Let’s get one thing out of the way: We all look at the world through different lenses. A millennial might look at things from one perspective. A Gen-X CEO could have a very different opinion.
Right now, many Gen-Zers and millennials believe work from anywhere is the future. It’s worked for two years, and they’ve Zoomed in from Des Moines or Denver. It’s also fun to see the social media posts of people who are working full time while on the road in extremely remote locations. What a way to make a living!
As an office tenant representative broker, I think there is a stoplight on the remote highway, however: FOMO.
For companies with some people working in-office and some working remotely, fear of missing out (FOMO) will likely become a real issue as more and more people attend in-person meetings and return to physical locations to conduct their daily tasks. Important discussions will occur, and many tenured CEOs are accustomed to reading the body language of those in the room with them. And the senior person’s lens is often critical to the future career success of their subordinates who want to move ahead.
Many senior executives have spent most of their work life in offices, and I’d bet that raises, promotions and complements will find their way to those who are in a chair in the same room or office as the corporate leader. Let me assure you: Some enterprising colleagues who are present in the workplace will reap the career benefits, with promotions and better bonuses.
But what about the new technology and remote collaboration skills that have developed during the pandemic?
Will hybrid work remain a trend? Absolutely. And tech will continue to enable better communication in a virtual setting.
Will some portion of the workforce who have highly desirable skills and jobs that tend to attract introverted people remain location-agnostic? You bet.
Do many jobs require innovation, team building and contributions to culture? Of course, and those jobs and employees will likely function far better when together in person.
Collaboration is suffering in the remote world. We can’t just pop in a room for a quick meeting with a colleague. Also, many are missing that casual conversation that happens before and after meetings. Today we may jump from one virtual meeting to another without creating those serendipitous interactions that lead to innovation and deeper bonds. How many times have you heard someone on a video call say, “I’ve got a hard stop at the hour”? Another hour, another video meeting in which we are all business all the time.
I’ve talked to a number of C-level executives who blame the “Great Resignation” on the highly unusual world we were forced into because of Covid-19. March of 2020 was basically a mass evacuation from normality in a very scary time in this world. For many, this led to two years of being disconnected and sitting at home in stressful conditions. Kids, dogs, life partners and distractions can abound in the home environment. Having a true home office with a door to shut out the noise was a dream for many.
We are at a moment in time where talent has enormous leverage. I see this in the social media posts of those loudly proclaiming they will never work in an office again. As things slowly return to normal, I think that will change for some people.
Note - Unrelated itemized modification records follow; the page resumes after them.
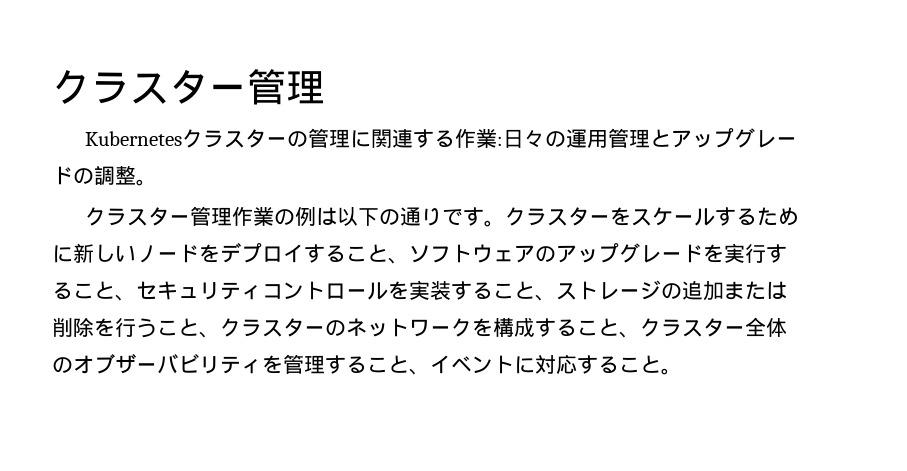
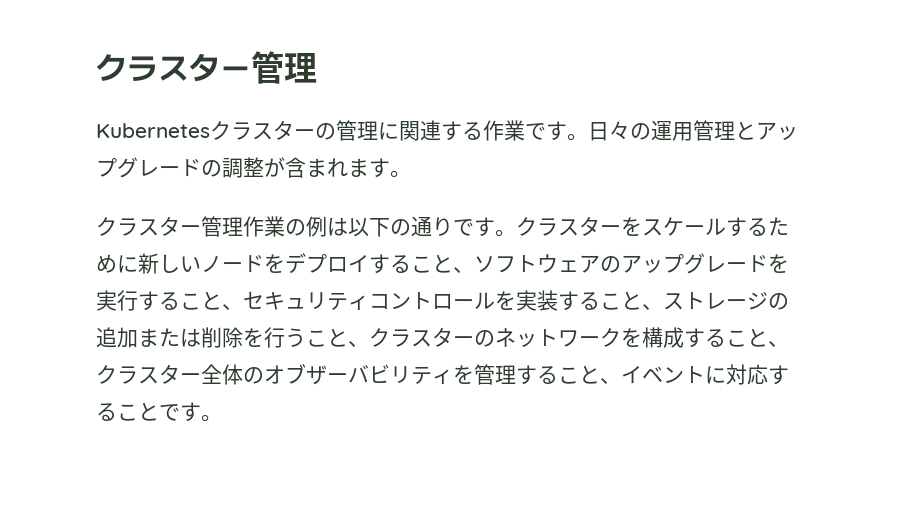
- Kubernetesクラスターの管理に関連する作業:日々の運用管理とアップグレードの調整。
+ Kubernetesクラスターの管理に関連する作業です。日々の運用管理とアップグレードの調整が含まれます。
- クラスターをスケールするために新しいノードをデプロイすること、ソフトウェアのアップグレードを実行すること、セキュリティコントロールを実装すること、ストレージの追加または削除を行うこと、クラスターのネットワークを構成すること、クラスター全体のオブザーバビリティを管理すること、イベントに対応すること。
+ クラスターをスケールするために新しいノードをデプロイすること、ソフトウェアのアップグレードを実行すること、セキュリティコントロールを実装すること、ストレージの追加または削除を行うこと、クラスターのネットワークを構成すること、クラスター全体のオブザーバビリティを管理すること、イベントに対応することです。

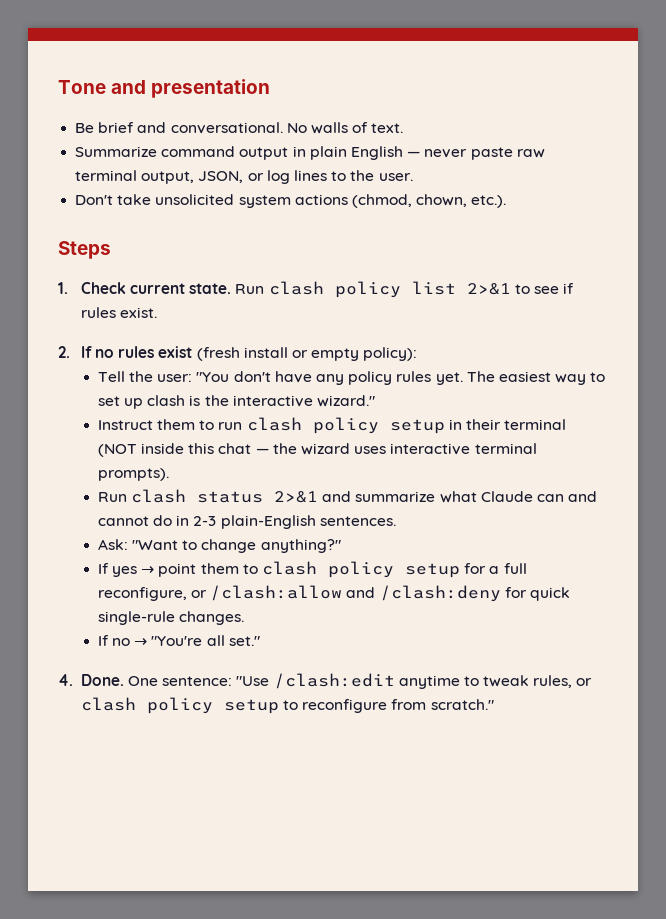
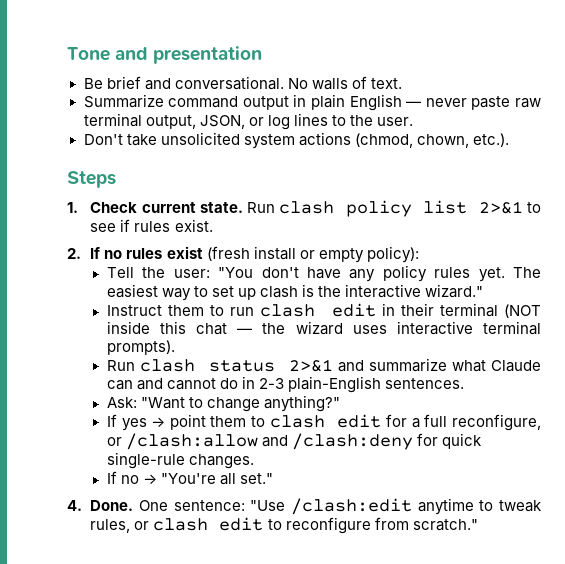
- Instruct them to run clash policy setup in their terminal (NOT inside this chat — the wizard uses interactive terminal prompts).
+ Instruct them to run clash edit in their terminal (NOT inside this chat — the wizard uses interactive terminal prompts).
- If yes → point them to clash policy setup for a full reconfigure, or /clash:allow and /clash:deny for quick single-rule changes.
+ If yes → point them to clash edit for a full reconfigure, or /clash:allow and /clash:deny for quick single-rule changes.
- One sentence: "Use /clash:edit anytime to tweak rules, or clash policy setup to reconfigure from scratch."
+ One sentence: "Use /clash:edit anytime to tweak rules, or clash edit to reconfigure from scratch."

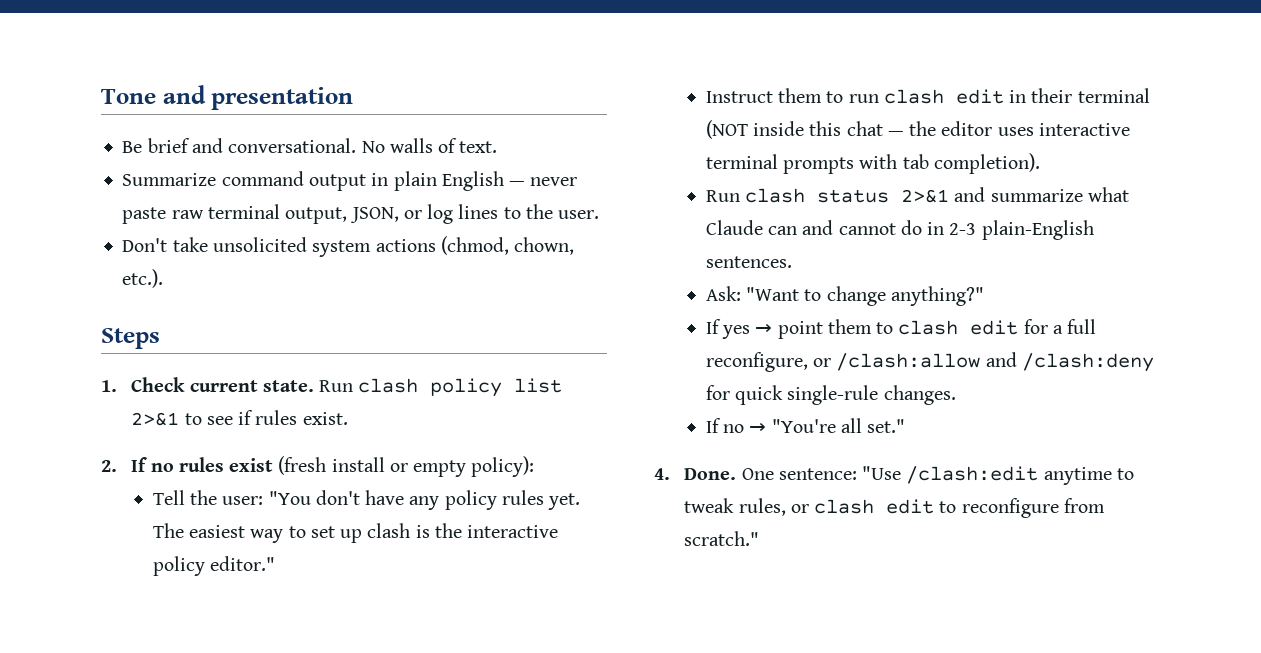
- The easiest way to set up clash is the interactive wizard."
+ The easiest way to set up clash is the interactive policy editor."
- Instruct them to run clash edit in their terminal (NOT inside this chat — the wizard uses interactive terminal prompts).
+ Instruct them to run clash edit in their terminal (NOT inside this chat — the editor uses interactive terminal prompts with tab completion).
I would also point out that in jobs where employees are truly able to work fully remote, HR may eventually look to reduce labor costs by outsourcing that work. There are people around the world who would like to get in on some of those high-paying jobs.
A young person whom I mentor reached out to me recently and said, “How do I show hustle on a Zoom call? I want my boss to see how hard I’m working, but we don’t get any one-on-one time. And it’s really hard to get a word in edgewise on those large video meetings.” The frustration was evident in his voice, and I really felt sorry for him.
An overarching leadership theme in these unusual times is to meet workers where they are. If they need support at home or in a co-working setup, or even in a coffee shop, the real estate and HR team has to get focused on solving problems. In the past, real estate types thought about “sticks and bricks” first and people second. It’s time to reverse that trend.
Working in a remote or even a hybrid environment requires leaders to use different “chops.” Overcommunicating is important, and sending messages in multiple ways will help. We know from research that different people process information in different ways; some like email, some visual and some the spoken word.
Also, one-on-ones will become critical to maintain culture and make sure workers are not only surviving but thriving. Small commitments of time—even 15 minutes—on a regular basis can have outsized results in employee attitudes.
In a normal Covid-19-free world, I believe the office will be much more popular, even if that means having a hybrid arrangement where employees come in only a couple days a week. Two years of working from home have given us new video skills, but this time period hasn’t changed thousands of years of human nature. From my perspective, we need to be together. And if we maintain some level of flexibility and choice as to when we come in, returning to the workplace can be a smart career move.
For the sake of learning and the next promotion and the one after that, many people will want to be within the four walls of an office. They will want to be “in the room where it happened.”